■ ABOUT THIS TASK
If a record holds a picture, drop the picture and copy everything else exactly.

■ DATA EXCERPTS
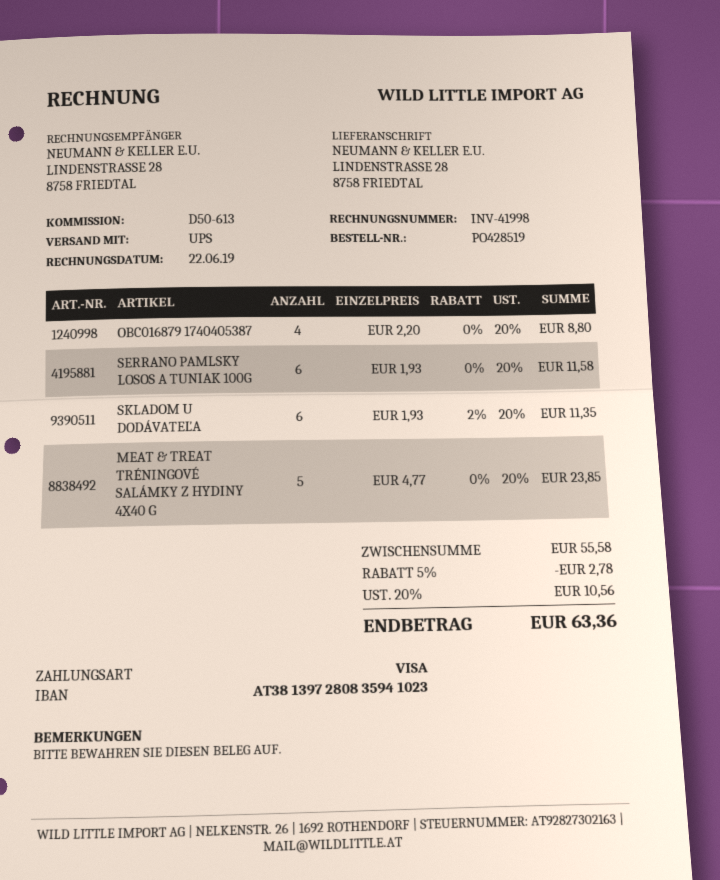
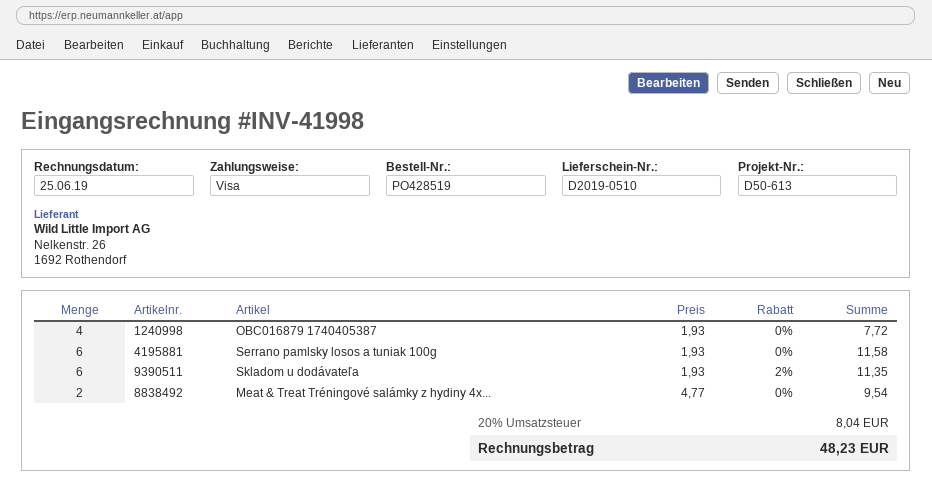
invoice date: 2019-06-22 -> 2019-06-25
OBC016879 1740405387: 4 x 2.20 = 8.80 -> 4 x 1.93 = 7.72
MEAT & TREAT TRÉNINGOVÉ SALÁMKY Z HYDINY 4X40 G: 5 x 4.77 = 23.85 -> 2 x 4.77 = 9.54
discount: 5% = 2.78 -> none
tax: 20% = 10.56 -> 20% = 8.04
total: 63.36 -> 48.23

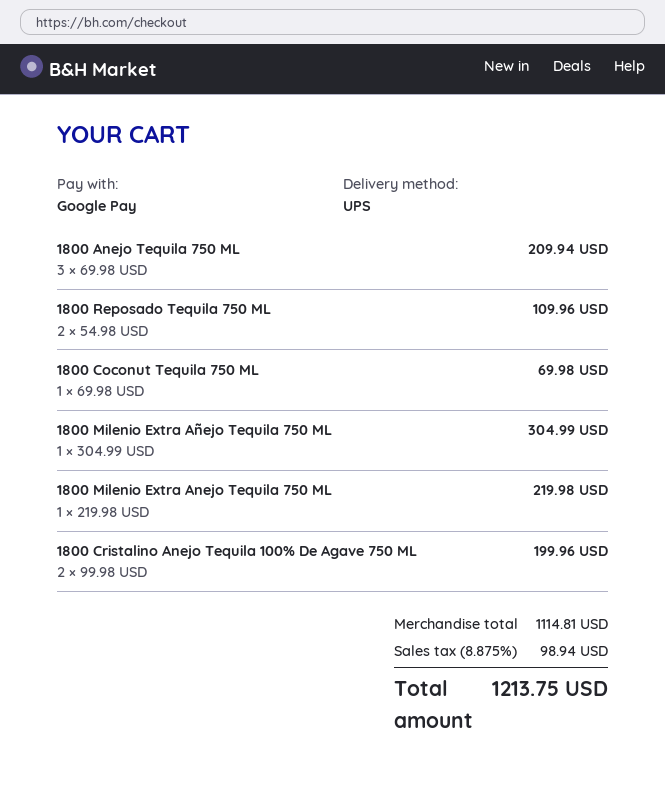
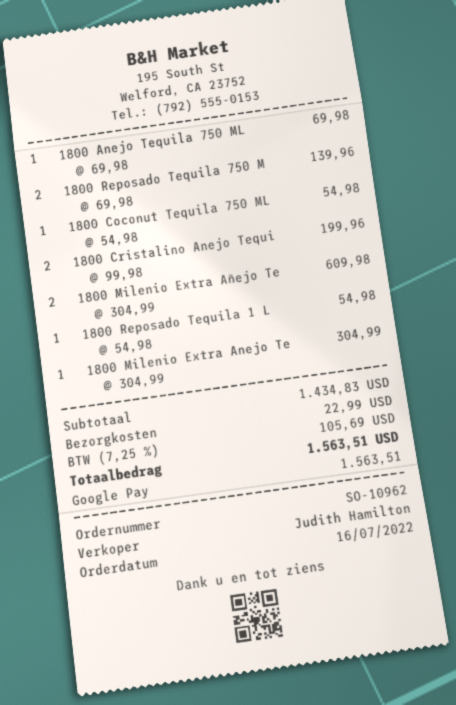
1800 Anejo Tequila 750 ML: 3 x 69.98 = 209.94 -> 1 x 69.98 = 69.98
1800 Reposado Tequila 750 ML: 2 x 54.98 = 109.96 -> 2 x 69.98 = 139.96
1800 Coconut Tequila 750 ML: 1 x 69.98 = 69.98 -> 1 x 54.98 = 54.98
1800 Milenio Extra Añejo Tequila 750 ML: 1 x 304.99 = 304.99 -> 2 x 304.99 = 609.98
1800 Milenio Extra Anejo Tequila 750 ML: 1 x 219.98 = 219.98 -> 1 x 304.99 = 304.99
1800 Reposado Tequila 1 L: none -> 1 x 54.98 = 54.98
subtotal: 1114.81 -> 1434.83
shipping: none -> 22.99
tax: 8.875% = 98.94 -> 7.25% = 105.69
total: 1213.75 -> 1563.51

■ EXERCISE SOLUTION
invoice date: 2019-06-22 -> 2019-06-25
OBC016879 1740405387: 4 x 2.20 = 8.80 -> 4 x 1.93 = 7.72
MEAT & TREAT TRÉNINGOVÉ SALÁMKY Z HYDINY 4X40 G: 5 x 4.77 = 23.85 -> 2 x 4.77 = 9.54
discount: 5% = 2.78 -> none
tax: 20% = 10.56 -> 20% = 8.04
total: 63.36 -> 48.23

1800 Anejo Tequila 750 ML: 3 x 69.98 = 209.94 -> 1 x 69.98 = 69.98
1800 Reposado Tequila 750 ML: 2 x 54.98 = 109.96 -> 2 x 69.98 = 139.96
1800 Coconut Tequila 750 ML: 1 x 69.98 = 69.98 -> 1 x 54.98 = 54.98
1800 Milenio Extra Añejo Tequila 750 ML: 1 x 304.99 = 304.99 -> 2 x 304.99 = 609.98
1800 Milenio Extra Anejo Tequila 750 ML: 1 x 219.98 = 219.98 -> 1 x 304.99 = 304.99
1800 Reposado Tequila 1 L: none -> 1 x 54.98 = 54.98
subtotal: 1114.81 -> 1434.83
shipping: none -> 22.99
tax: 8.875% = 98.94 -> 7.25% = 105.69
total: 1213.75 -> 1563.51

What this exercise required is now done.